Koel's career began with a solid background in surface science. His papers are considered important contributions to the surface science literature.

Next, he began integrating surface science techniques into the study of fundamental surface chemical problems relevant to many important technologies including catalysis and electrochemistry. A principal contribution was his investigation of the chemistry and catalysis on well-defined bimetallic alloy surfaces.

Chemisorption and surface reactions of dozens of small molecules, hydrocarbons, and intermediates have now been studied under ultra-high-vacuum (UHV) conditions, where the powerful spectroscopic tools of modern surface science can be utilized. In addition, these studies are being correlated with measurements, in his lab, of the high-pressure catalytic hydrogenation of crotonaldehyde and cyclohexanone over these same surfaces.

Koel's work to discover, characterize, and utilize ordered surface alloys (intermetallic compounds) grown on single-crystal substrates has greatly improved the understanding of fundamental principles that underpin alloy chemistry and that can be used to interpret or predict their catalytic properties.

"His work comprises the most detailed and complete exploration of the chemistry on platinum-tin alloy surfaces," notes David W. Goodman, a professor of chemistry at Texas A&M University. "Other than a few studies on oxidation of PtSn alloys, there was only the early work of Sachtler's on H2 and ethylene adsorption on polycrystalline material when Bruce began. His most important contributions have derived from chemisorption studies on these surface alloys, correlating surface structure with chemisorption properties."

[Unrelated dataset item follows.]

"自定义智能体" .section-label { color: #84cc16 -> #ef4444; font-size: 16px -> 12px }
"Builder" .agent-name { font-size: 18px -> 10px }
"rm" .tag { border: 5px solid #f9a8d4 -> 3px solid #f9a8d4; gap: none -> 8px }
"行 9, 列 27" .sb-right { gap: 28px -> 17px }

In other studies tackling fuel-cell electrode chemistry, Koel has shown that PtSn alloys are remarkably weakly interacting with organic compounds given the oxophilicity of tin. Methanol, ethanol, water, and even nitromethane are reversibly adsorbed under UHV conditions.

His chemisorption studies have led to the discovery of novel catalytic processes occurring in UHV. The two most significant aspects of these studies are the utilization of ordered surface alloys to provide a clear probe of site requirements for adsorption and reactions, showing clearly the importance of the threefold hollow site to hydrocarbon reactions, and the discovery of the importance of a modifier precursor in controlling adsorption kinetics on chemically modified or bimetallic surfaces.

Koel, 51, received a bachelor's degree in chemistry in 1976 from Emporia State University, in Kansas, and a Ph.D. in chemistry from the University of Texas, Austin. He is the recipient of numerous awards and has trained 43 graduate students and 23 postdoctoral fellows.

The award address will be presented before the Division of Colloid & Surface Chemistry.